Die italienischen Architekten zielten darauf ab, die klimatischen Bedingungen in Großstädten zu verbessern. Ein günstiges Mikroklima soll geschaffen werden, indem Staub und CO2 aus der Luft gefiltert und die Luft durch Verdunstung von Wasser befeuchtet wird. Gleichzeitig bieten die Pflanzen den Wohnungen eine natürliche Beschattung und einen Schallschutz für die Bewohner.

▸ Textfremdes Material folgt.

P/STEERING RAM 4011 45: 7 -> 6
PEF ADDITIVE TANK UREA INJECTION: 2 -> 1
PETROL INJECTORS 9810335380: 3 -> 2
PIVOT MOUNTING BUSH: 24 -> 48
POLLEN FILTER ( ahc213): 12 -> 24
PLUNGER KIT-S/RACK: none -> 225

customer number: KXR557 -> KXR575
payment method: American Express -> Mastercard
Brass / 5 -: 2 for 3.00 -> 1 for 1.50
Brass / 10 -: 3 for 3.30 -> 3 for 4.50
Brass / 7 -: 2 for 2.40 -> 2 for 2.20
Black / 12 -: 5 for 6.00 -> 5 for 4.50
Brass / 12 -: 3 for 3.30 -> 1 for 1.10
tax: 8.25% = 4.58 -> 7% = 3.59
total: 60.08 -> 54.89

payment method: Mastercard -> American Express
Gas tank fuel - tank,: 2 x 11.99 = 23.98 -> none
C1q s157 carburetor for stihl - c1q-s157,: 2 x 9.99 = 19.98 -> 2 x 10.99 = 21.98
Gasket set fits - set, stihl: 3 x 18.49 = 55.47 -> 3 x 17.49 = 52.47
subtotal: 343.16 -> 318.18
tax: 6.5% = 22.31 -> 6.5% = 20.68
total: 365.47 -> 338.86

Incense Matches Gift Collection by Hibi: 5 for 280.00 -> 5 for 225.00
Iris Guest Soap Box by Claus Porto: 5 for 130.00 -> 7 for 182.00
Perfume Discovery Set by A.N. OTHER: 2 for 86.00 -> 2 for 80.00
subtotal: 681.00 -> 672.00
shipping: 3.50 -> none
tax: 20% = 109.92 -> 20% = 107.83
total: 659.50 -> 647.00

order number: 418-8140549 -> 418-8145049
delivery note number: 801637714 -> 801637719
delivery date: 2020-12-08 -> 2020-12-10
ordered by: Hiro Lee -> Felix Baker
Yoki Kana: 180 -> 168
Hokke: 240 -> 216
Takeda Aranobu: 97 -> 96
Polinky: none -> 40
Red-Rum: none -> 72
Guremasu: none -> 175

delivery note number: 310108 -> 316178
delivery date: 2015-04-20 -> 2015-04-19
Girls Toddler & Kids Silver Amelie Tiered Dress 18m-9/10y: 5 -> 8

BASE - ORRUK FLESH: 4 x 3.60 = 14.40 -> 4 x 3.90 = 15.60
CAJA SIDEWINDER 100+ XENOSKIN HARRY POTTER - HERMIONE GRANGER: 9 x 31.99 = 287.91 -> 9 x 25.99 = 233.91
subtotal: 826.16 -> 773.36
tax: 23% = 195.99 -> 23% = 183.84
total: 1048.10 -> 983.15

Das Projekt soll zudem die biologische Vielfalt in die Städte zurückbringen. Durch die vertikale Vegetation sollen Vögel und Insekten angelockt werden, um ein urbanes Ökosystem zu schaffen. Die Entwickler sprechen von einer „spontanen Rekolonialisierung“ der Städte durch die Architektur. Eine Vielzahl solcher vertikaler Wälder könnte Städte um natürliche Korridore bereichern.

Reduzierung des innerstädtischen Flächenverbrauchs

Der „vertikale Wald“ stellt eine Maßnahme dar, um die städtische Expansion zu reduzieren und zu kontrollieren. Jedes dieser Gebäude entspricht einem Flächenverbrauch von 50.000 Quadratmetern, zu denen noch 10.000 Quadratmeter Wald hinzukämen. Ein Großteil der Fläche wird durch diese Bauweise eingespart.

Durchdachte Baumauswahl

Zwei Jahre lang wurde in Zusammenarbeit mit Botanikern experimentiert, um Bäume zu finden, die unter den Bedingungen der Hochhäuser optimal wachsen. Diese wurden speziell gezüchtet und an die Gegebenheiten einer Großstadt angepasst.

Kosten des Projekts

Die Kosten für dieses nachhaltige Architekturprojekt sollen sich auf dem Niveau eines üblichen Stadthauses bewegen. Lediglich fünf Prozent Mehrkosten fallen für die grünen Gebäude an, die ökologische und menschliche Mehrwerte bieten.